**TASK OBJECTIVE:** The line containing "- As a reminder, you" and every line after it, through the end of the records below: repeat them exactly, nothing more.

**SUPPLIED ENTRIES:**
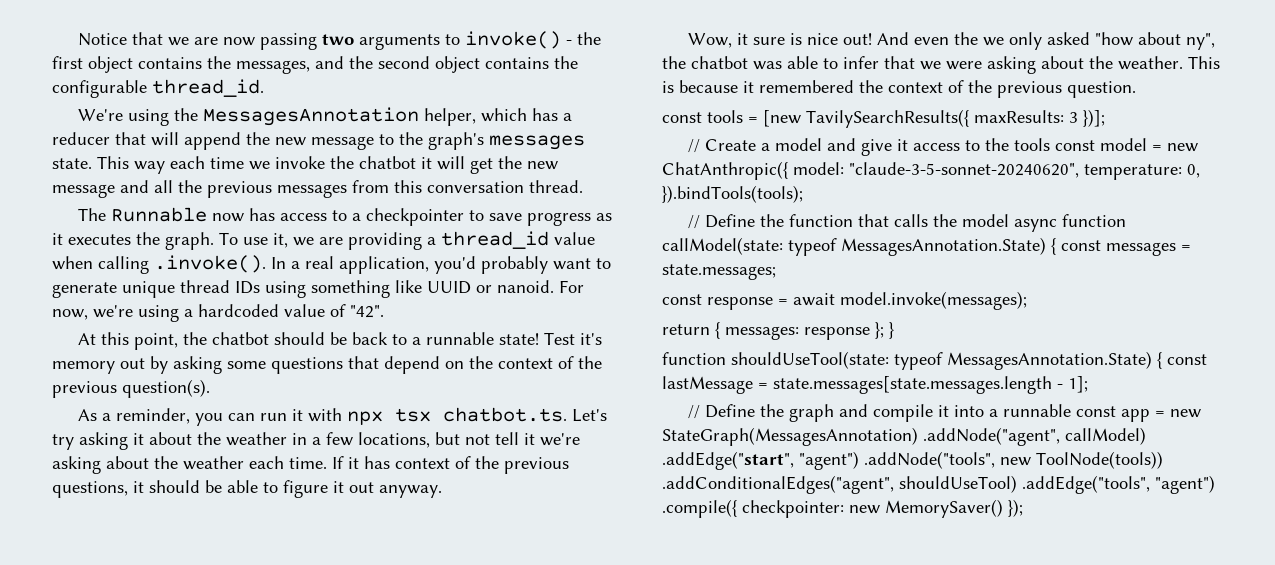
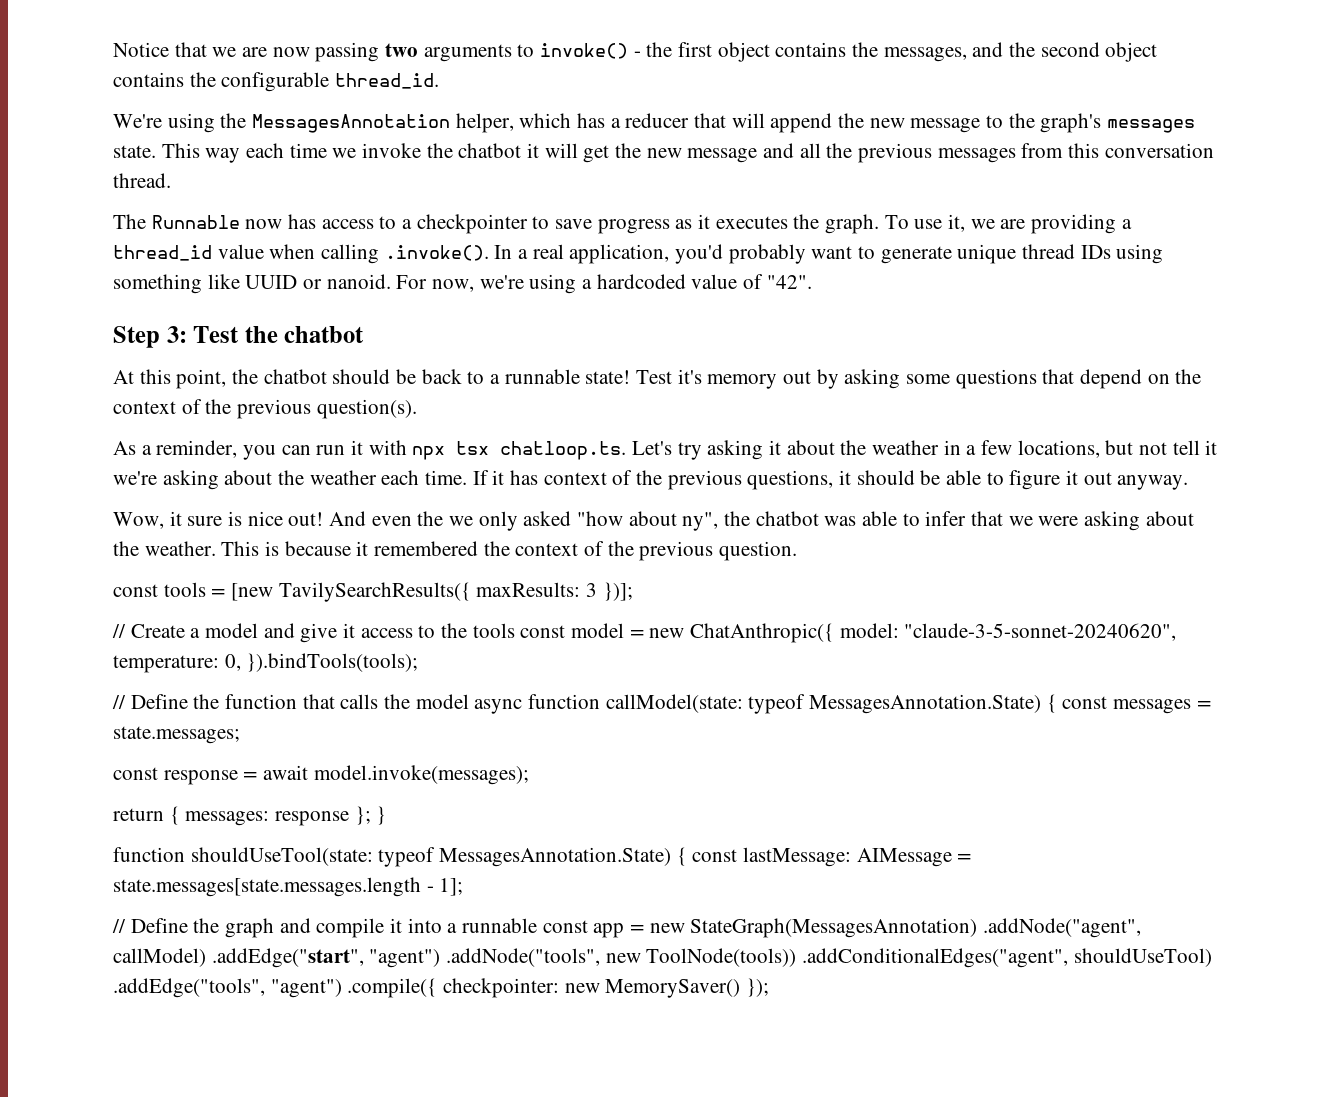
+ Step 3: Test the chatbot
- As a reminder, you can run it with npx tsx chatbot.ts. Let's try asking it about the weather in a few locations, but not tell it we're asking about the weather each time.
+ As a reminder, you can run it with npx tsx chatloop.ts. Let's try asking it about the weather in a few locations, but not tell it we're asking about the weather each time.
- function shouldUseTool(state: typeof MessagesAnnotation.State) { const lastMessage = state.messages[state.messages.length - 1];
+ function shouldUseTool(state: typeof MessagesAnnotation.State) { const lastMessage: AIMessage = state.messages[state.messages.length - 1];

**EXERCISE OUTPUT:**
- As a reminder, you can run it with npx tsx chatbot.ts. Let's try asking it about the weather in a few locations, but not tell it we're asking about the weather each time.
+ As a reminder, you can run it with npx tsx chatloop.ts. Let's try asking it about the weather in a few locations, but not tell it we're asking about the weather each time.
- function shouldUseTool(state: typeof MessagesAnnotation.State) { const lastMessage = state.messages[state.messages.length - 1];
+ function shouldUseTool(state: typeof MessagesAnnotation.State) { const lastMessage: AIMessage = state.messages[state.messages.length - 1];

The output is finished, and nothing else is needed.